Fig 5. Multidimensional EPS induces brain lateralization in metabolic profiles.

Venn diagram profiling metabolites changed either uniquely or across both left and right cerebral hemispheres in stressed animals relative to controls (A). Percent differences of individual metabolites significantly altered in response to stress (p < 0.05; B).

Fig 6

Pearson correlations to assess the relationship between precocious development of depth perception (i.e., time spent in the deep region of the visual cliff apparatus) and the relative concentrations of (A) aspartate, (B) glutamate, (C) tyrosine, (D) inosine, (E) N-acetylaspartate, and (F) β-alanine in either left (A, B, C) or right (D, E, F) cerebra.

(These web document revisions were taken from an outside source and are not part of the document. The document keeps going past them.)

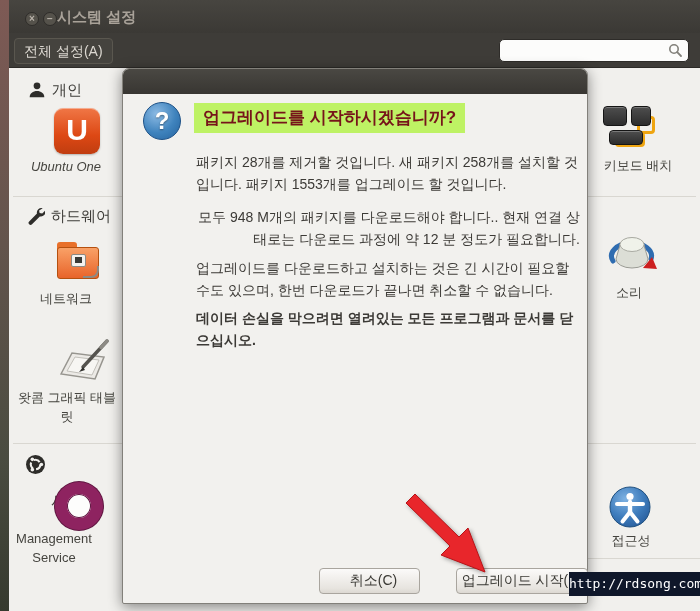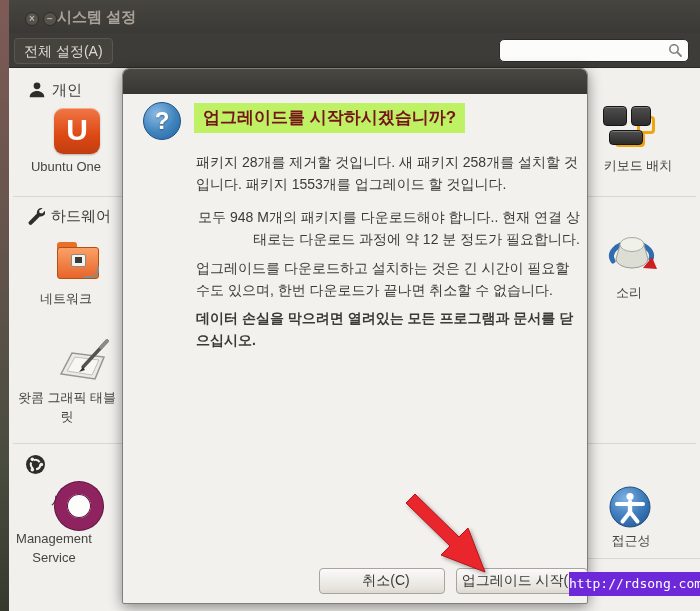"Ubuntu One" div.item-label { font-style: none -> italic }
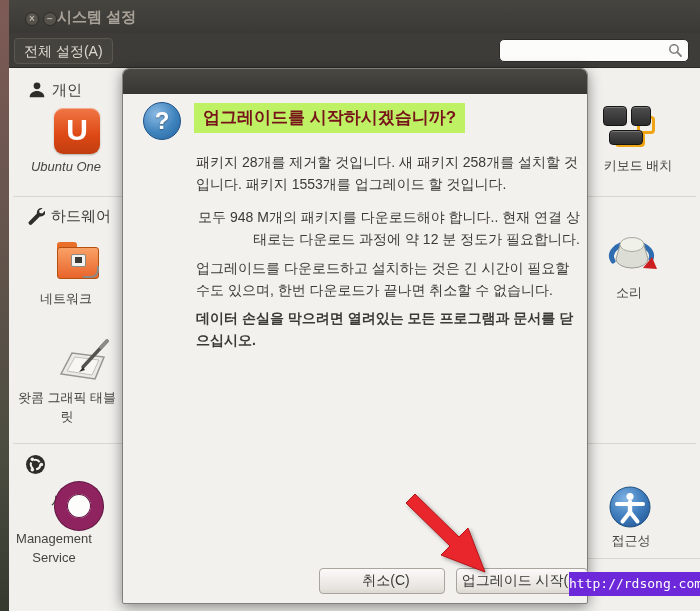"취소(C)" #cancel-btn { width: 126px -> 101px }
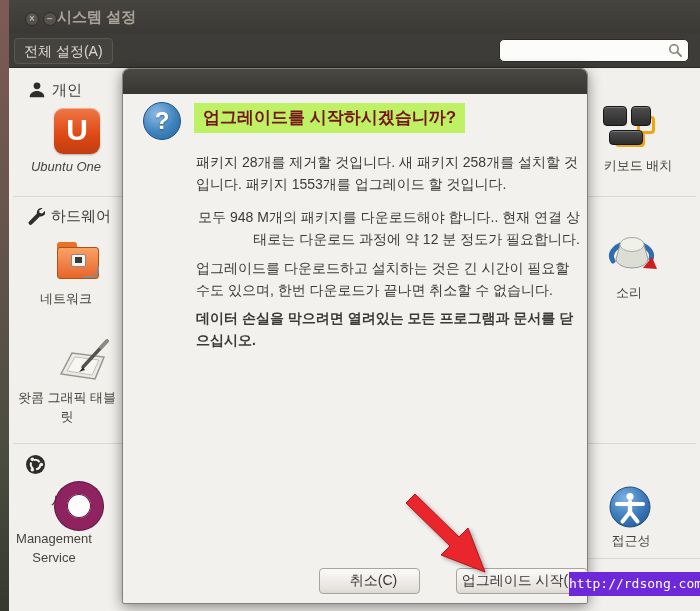"http://rdsong.com" #watermark { background: #6d28d9 -> #0f172a }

There were negative correlations between the time spent in the deep region and aspartate (r = –0.78, p = 0.000012) and β-alanine (r = –0.76, p = 0.000027), indicating that precocious visual development was linked to higher aspartate and β-alanine concentrations. There were positive correlations between the time spent in the deep region and glutamate (r = 0.75, p = 0. 000043), tyrosine (r = 0.73, p = 0.000077), inosine (r = 0.75, p = 0.000044), and N-acetylaspartate (r = 0.77, p = 0.000020), indicating that precocious visual development was linked to lower glutamate, tyrosine, inosine, and N-acetylaspartate concentrations.